La plantation peut se faire à la main ou à l’aide de planteuses laser. L’avantage des planteuses laser, contrairement à la plantation manuelle, est que celles-ci sont capables de planter rapidement, avec une très grande précision et à la bonne distance. Lorsqu’il s’agit de greffes à racines, il est important de les planter à une profondeur telle que le point de connexion se trouve à environ 4-5 cm au-dessus de la surface du sol. Si on couvre le point de connexion, le greffon va très probablement développer des racines. Ces racines commenceront à croître rapidement et dépasseront celles du porte-greffe. Ce serait là un gros problème. Cependant, dans les pays où le risque de gel est élevé, certains viticulteurs avaient l’habitude de couvrir toute la plante de terre après le repiquage, afin de la protéger.

La maîtrise du nombre de plants à commander est cruciale pour la réussite de votre projet viticole. Un calcul précis permet d’éviter les surcoûts liés à l’achat de plants en trop ou les retards dus à un manque de plants. Chaque pied de vigne compte, que ce soit pour des parcelles de grande ou petite taille. Certains viticulteurs utilisent des filets anti-grêle spéciaux pour protéger leurs investissements, une pratique qui peut également influencer la gestion de la densité pour permettre le passage des engins de pose.
Évolution de la réglementation et gestion de l'espace
L’étiquetage des vins bénéficiant de l’appellation d’origine contrôlée peut préciser le nom d’une unité géographique plus petite, sous réserve qu’il s’agisse d’un lieu-dit cadastré et que celui-ci figure sur la déclaration de récolte. Cette précision administrative souligne l’importance de la traçabilité parcellaire, qui va de pair avec la cartographie pédoclimatique en cours.
La production familiale est restée particulièrement forte en Auvergne. Ainsi, la superficie de 330 hectares était exploitée, en 2008, par 150 producteurs environ, répartis entre une cinquantaine de caves particulières et une centaine d’apporteurs à la cave coopérative. Cette structure, bien que riche en diversité humaine, demande une attention particulière à la rationalisation des surfaces pour assurer la viabilité économique des petites exploitations.
L’enjeu pour les années à venir sera donc de concilier la tradition viticole, matérialisée par le respect des usages de taille et des densités de plantation, avec les impératifs modernes de gestion de l’eau et de résistance thermique. La cartographie, en offrant une vision fine des réserves utiles en eau, permettra aux viticulteurs de choisir les zones les plus résilientes pour les futures plantations, modifiant ainsi potentiellement la carte des zones plantables telle qu’elle a été historiquement définie.
En somme, le vignoble des Côtes d’Auvergne se trouve à la croisée des chemins.
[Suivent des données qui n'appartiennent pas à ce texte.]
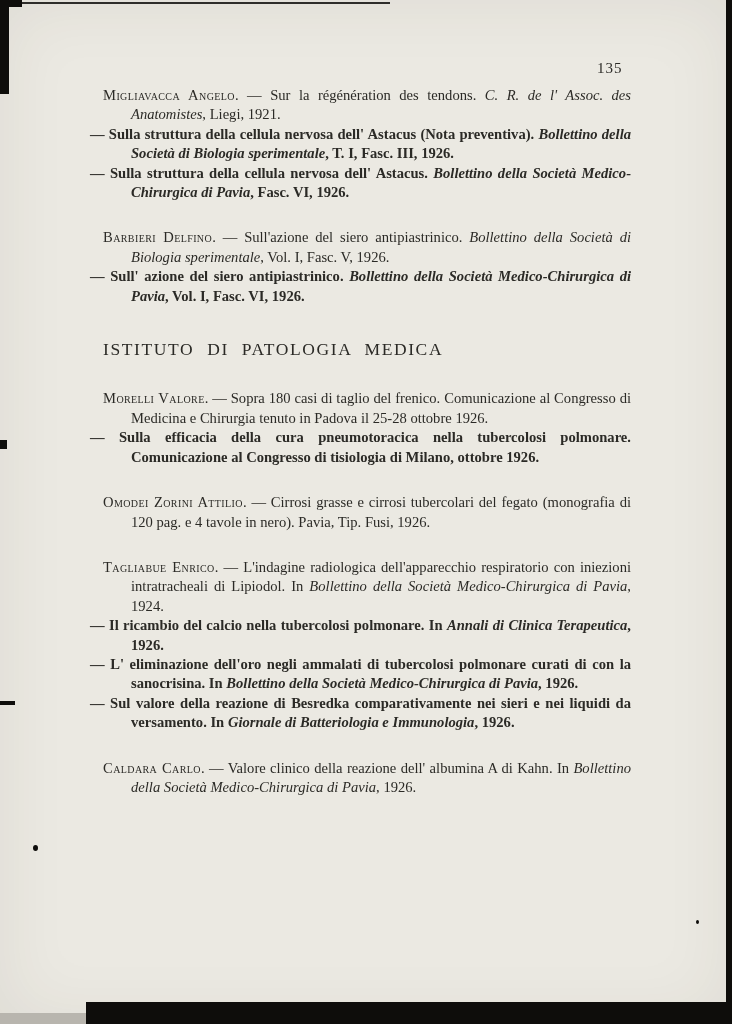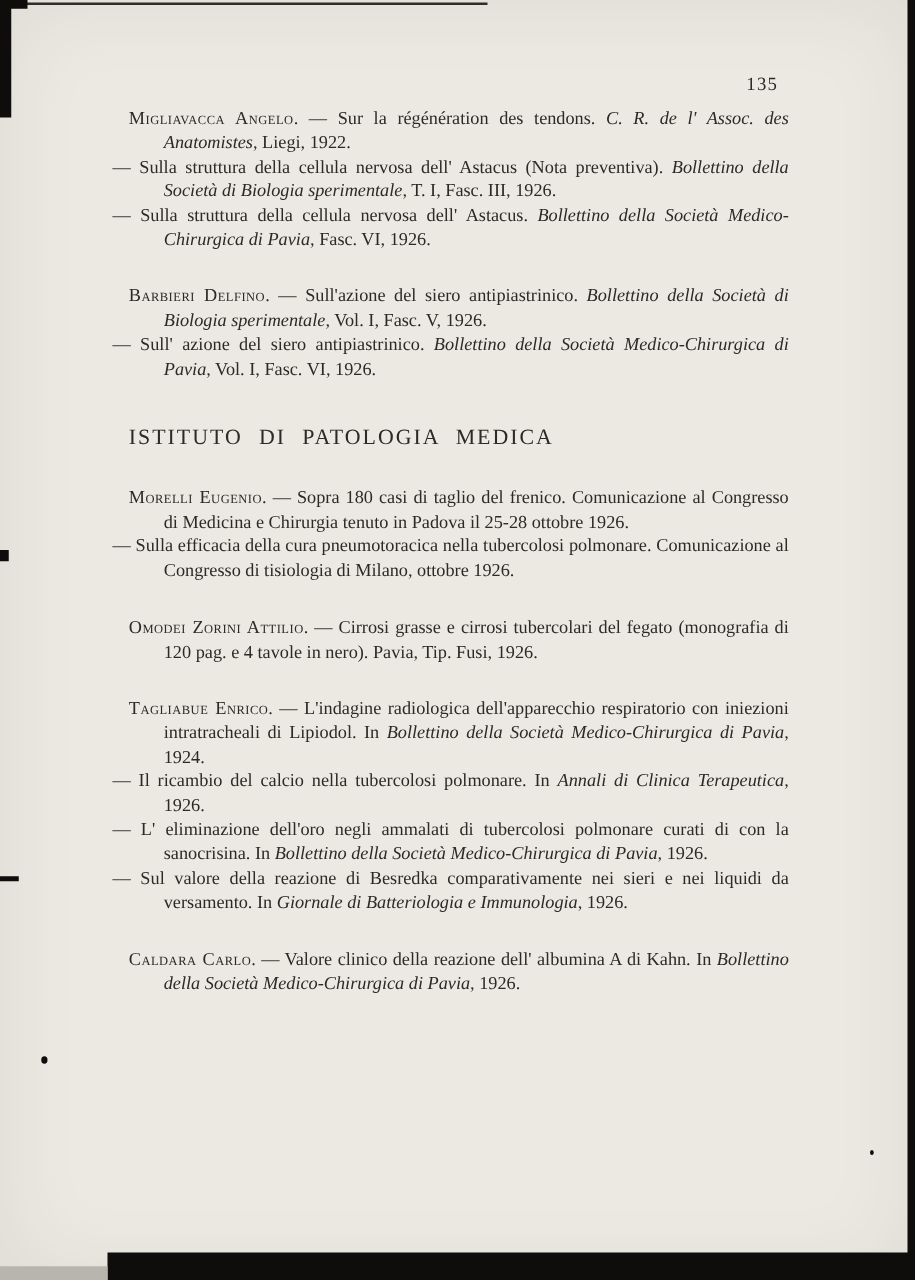", Liegi, 1922." span.seg-normal { text: 1922 -> 1921 }
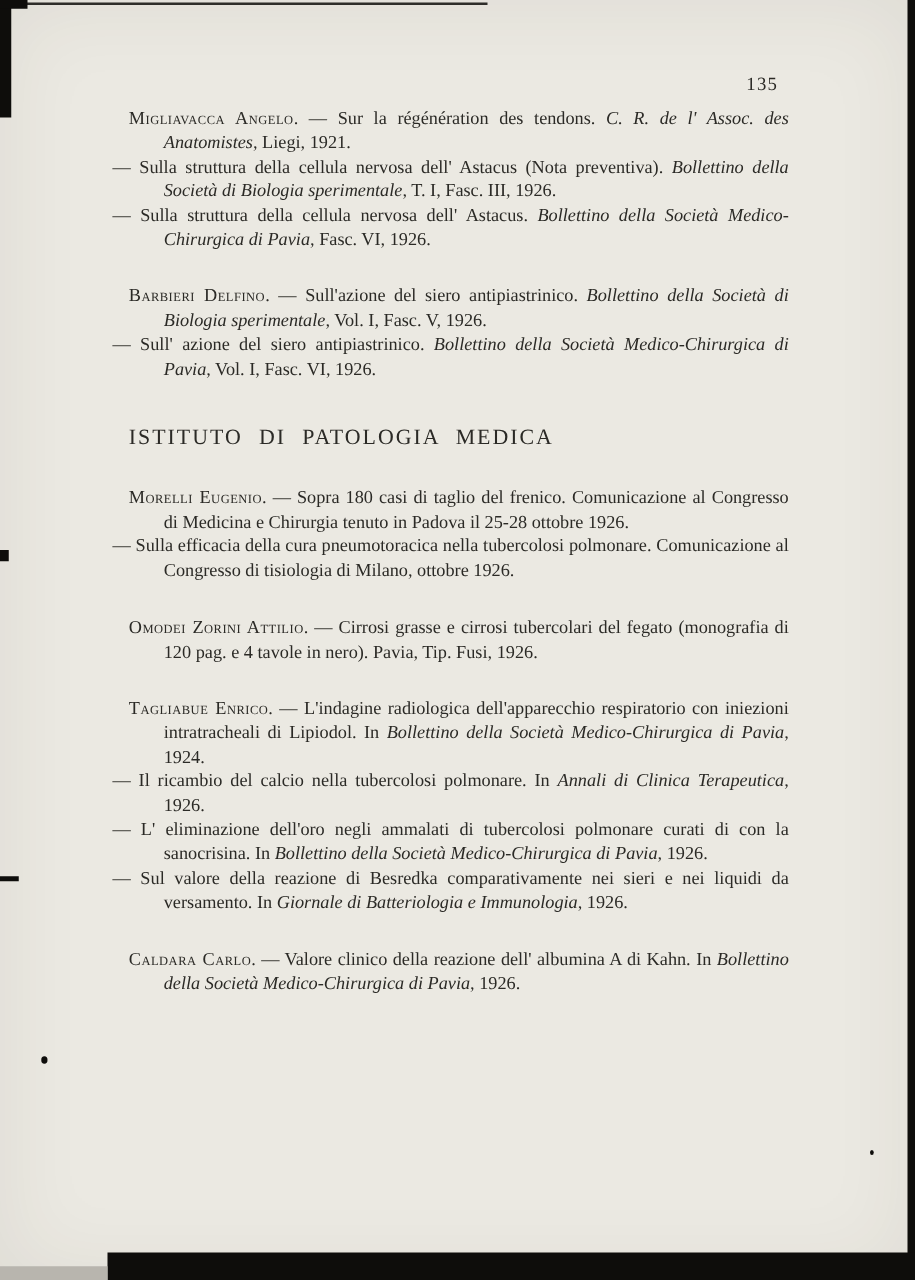"— Sulla struttura della cellula" .entry-para.dash { font-weight: none -> bold }
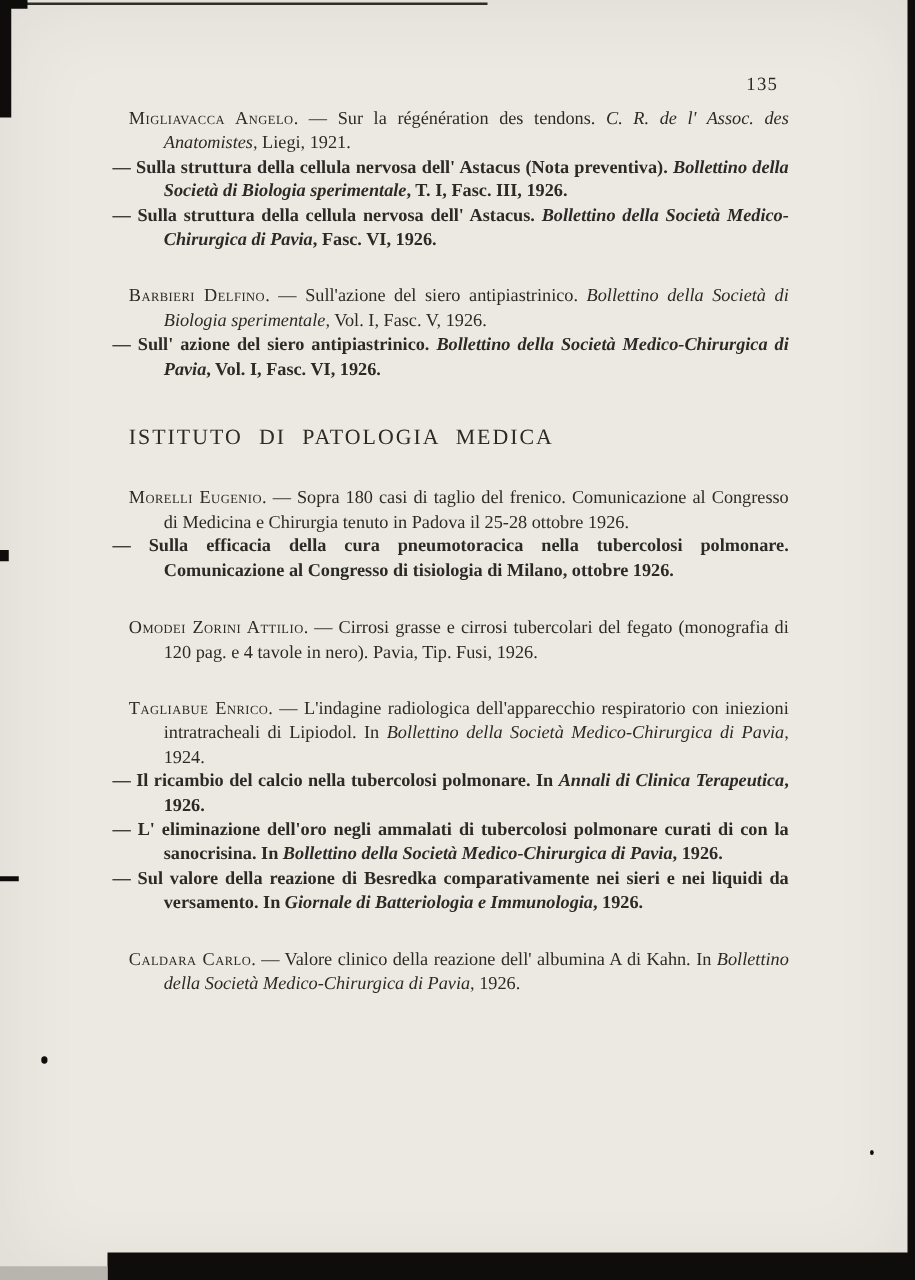"Morelli Eugenio" span.seg-smallcaps { text: Eugenio -> Valore }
Entre la richesse géologique de ses sols volcaniques et la nécessité urgente d’adapter ses pratiques culturales, le syndicat et les producteurs jouent une carte décisive pour l’avenir de leur appellation. La précision de la cartographie, couplée à une gestion rigoureuse de la densité de plantation, constitue le socle sur lequel se reconstruira la viticulture auvergnate de demain, plus adaptée, plus résiliente et toujours profondément ancrée dans son terroir volcanique unique.